THE POOR AND THE RELIGIOUS ORDERS

CHAPTER V
THE POOR AND THE RELIGIOUS ORDERS

My readers may be inclined to think that the Religious Orders are a kind of King Charles’ head, which I, a twentieth century Mr. Dick, am unable to keep out of this book. The truth is that in an attempt such as this to make intelligible the views and aspirations of the working classes of Spain, the Religious Orders are the central and dominating fact which overshadows everything else. Whether we discuss the material condition of the poor, their education, their political disabilities, or whatever it may be, and make any attempt to analyse the matter and discover the reasons of their deplorably backward condition, we always get back to the Religious Orders as the cause—if not in actual fact, at any rate in the firm and unshakeable conviction of the people—of all their misfortunes.
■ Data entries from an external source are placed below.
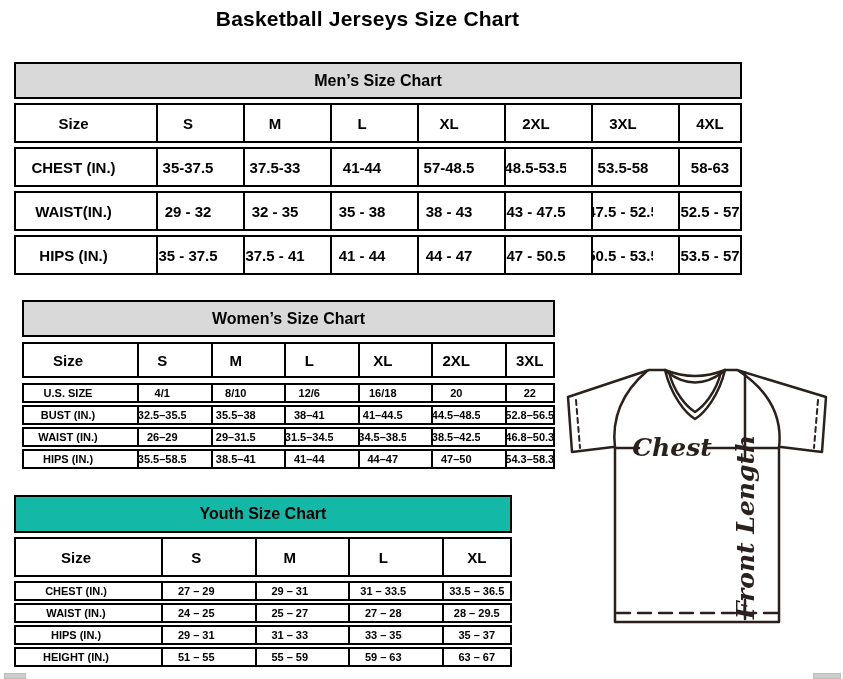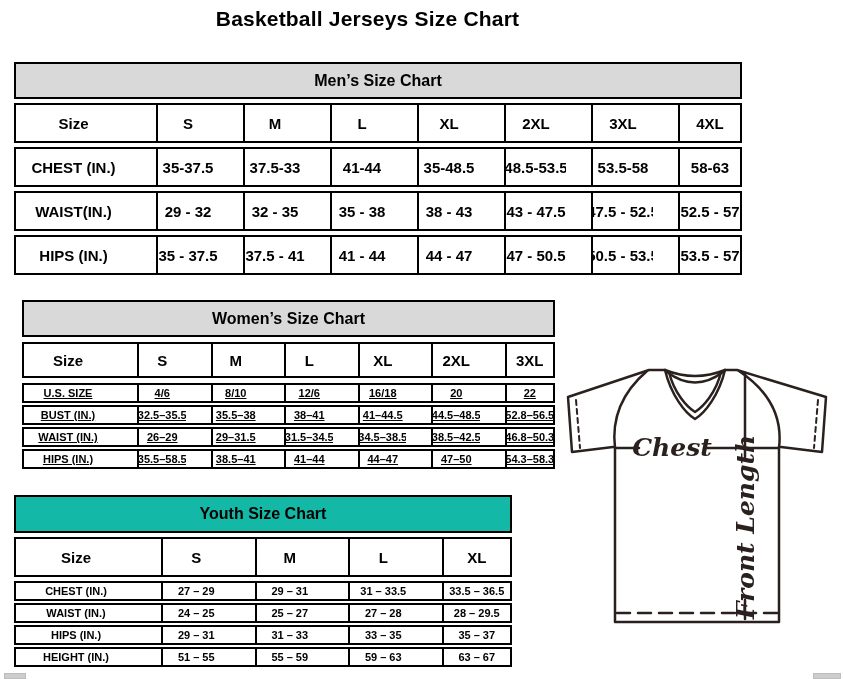--- a/index.html
+++ b/index.html
@@ -85,7 +85,7 @@
       <div class="cell">35-37.5</div>
       <div class="cell">37.5-33</div>
       <div class="cell">41-44</div>
-      <div class="cell">35-48.5</div>
+      <div class="cell">57-48.5</div>
       <div class="cell">48.5-53.5</div>
       <div class="cell">53.5-58</div>
       <div class="cell">58-63</div>

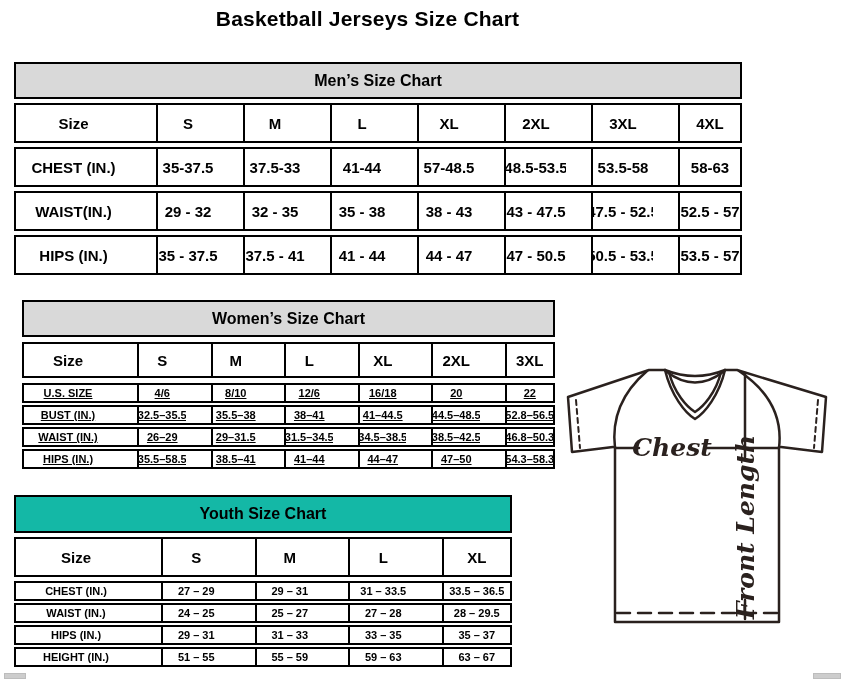--- a/index.html
+++ b/index.html
@@ -40,7 +40,7 @@
 
   .women { left: 14px; top: 300px; width: 541px; padding-left: 8px; }
   .women .trow.header { height: 36px; margin-top: 5px; font-size: 15px; }
-  .women .trow.data   { height: 20px; margin-top: 2px; font-size: 11px; text-decoration: underline; }
+  .women .trow.data   { height: 20px; margin-top: 2px; font-size: 11px; }
   .women .trow.data.first { margin-top: 5px; }
   .women .cell.label { flex: 0 0 88px; }
 

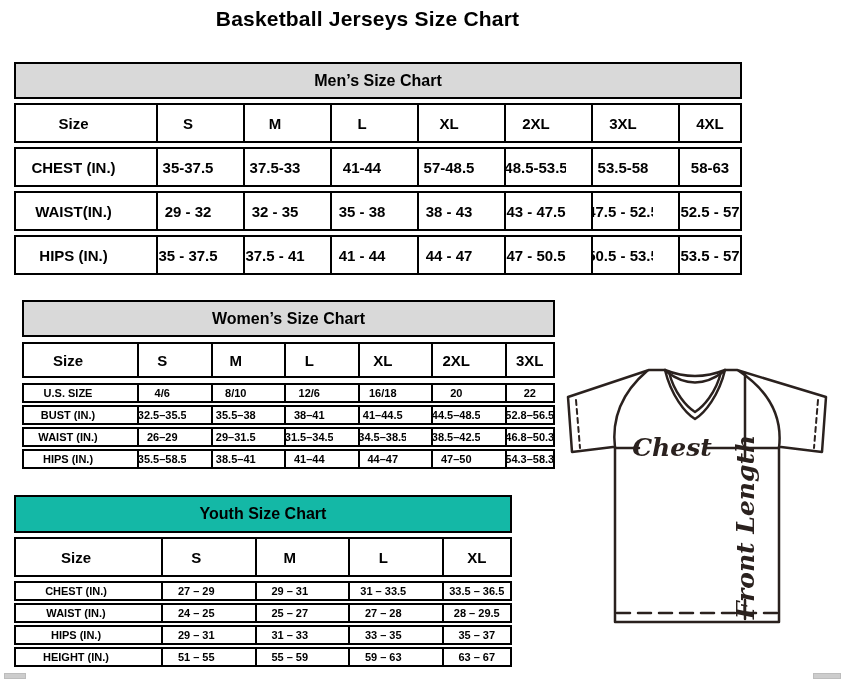--- a/index.html
+++ b/index.html
@@ -124,7 +124,7 @@
     </div>
     <div class="trow data first">
       <div class="cell label">U.S. SIZE</div>
-      <div class="cell">4/6</div>
+      <div class="cell">4/1</div>
       <div class="cell">8/10</div>
       <div class="cell">12/6</div>
       <div class="cell">16/18</div>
It must be remembered, in connection with the Religious Orders, that the position of nearly all of them in Spain is illegal. According to the Concordat, made before the expulsion of Isabel II., the only Orders allowed in Spain are those of St. Vincent of Paul, St. Philip Neri, and one other, to be nominated by the Pope by agreement with the Government, while all closed Orders of nuns are prohibited. The Pope has never yet named the third Order, and apparently no steps are ever taken to oblige him to carry out his part of the bargain.
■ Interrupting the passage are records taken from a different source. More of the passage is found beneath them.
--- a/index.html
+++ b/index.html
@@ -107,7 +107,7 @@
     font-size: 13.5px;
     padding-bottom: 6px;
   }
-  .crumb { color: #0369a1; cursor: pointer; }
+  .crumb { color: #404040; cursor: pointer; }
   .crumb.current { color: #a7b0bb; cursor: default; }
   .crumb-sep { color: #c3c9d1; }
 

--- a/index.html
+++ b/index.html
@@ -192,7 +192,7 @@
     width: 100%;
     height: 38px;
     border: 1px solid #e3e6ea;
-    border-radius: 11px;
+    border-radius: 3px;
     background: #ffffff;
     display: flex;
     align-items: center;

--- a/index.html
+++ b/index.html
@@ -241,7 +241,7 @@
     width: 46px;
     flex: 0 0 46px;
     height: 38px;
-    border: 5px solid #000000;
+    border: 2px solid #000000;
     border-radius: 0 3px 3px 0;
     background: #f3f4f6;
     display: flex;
I will now give—generally in the words of the narrators—typical instances of the way in which the Religious Orders are said to interfere with the livelihood of the working classes, and of the manner in which once wealthy families have been brought to ruin through their machinations.

The porter of a Jesuit college—for the servants of these institutions love their employers no better than do their friends and relatives outside—told his brother, who told me, that every night during the first two or three weeks in August, 1909, after the Barcelona riots, refugees were admitted to the college. At least eighty, he said, came in all. They slipped in secretly, after the lights were out, disguised in lay dress, often of the poorest description, having travelled half dead with fear [muertos de miedo] from Cataluña. That the porter’s story was true was proved by the large purchases of provisions made by the college during that month. A baker told me that the frailes were more insistent than ever that all the waste bread should be given to them “for the poor.” And, he added, the “good Fathers” were already buying twice their usual supply of him. “The frailes always demand all the bread we put by for the poor,” said my friend. “We would prefer to give it direct to the poor ourselves, for we do not feel sure how much of it they get from the frailes, whose house-keepers are great hands at making pasteles and dulces[7] for sale to good Catholic families. These good Catholic families prefer to buy their pasteles cheap from the friars, who say that they are sold for the good of the Church. We do not care to give our stale bread to be used in injuring the trade of our companions the confectioners; for the friars, having no taxes to pay, can naturally undersell ordinary tradesmen, and all the more when they get the bread for their confectionery free. But if we said that we wished to give our bread to our own acquaintances among the poor, the Jesuits would ruin us. They would tell all their clients that we were bad men and enemies of the Church, and we should lose all our trade. We know this by experience. So we give our stale bread to the frailes and they let us live. But the poor are getting no bread from the frailes since the Barcelona business.”

During the disturbances in Cataluña it was said that “shiploads” of monks and nuns were being landed in the middle of the night at sundry ports along the coast, and that they so effectually betrayed themselves by their nervousness of manner that the country people had not the slightest doubt as to who and what they were. But as the people had no desire to injure them personally—notwithstanding a certain amount of talk about cutting throats and hanging—they were permitted to pass unmolested, though it is true that there were occasional scowls at ill-clad individuals who wore their trousers “with a difference,” as though they missed the flowing skirts of their cloth.

And it must be remembered that at the very time that these frightened men and women were travelling the country in disguise, numbers of families were sorrowfully bidding farewell to sons, brothers, and husbands, on their departure to the war which, as the people will always believe, was begun in the interest of Jesuit capitalists, sheltering their ownership of the Morocco mines and the great steamer companies behind the names of lay millionaires.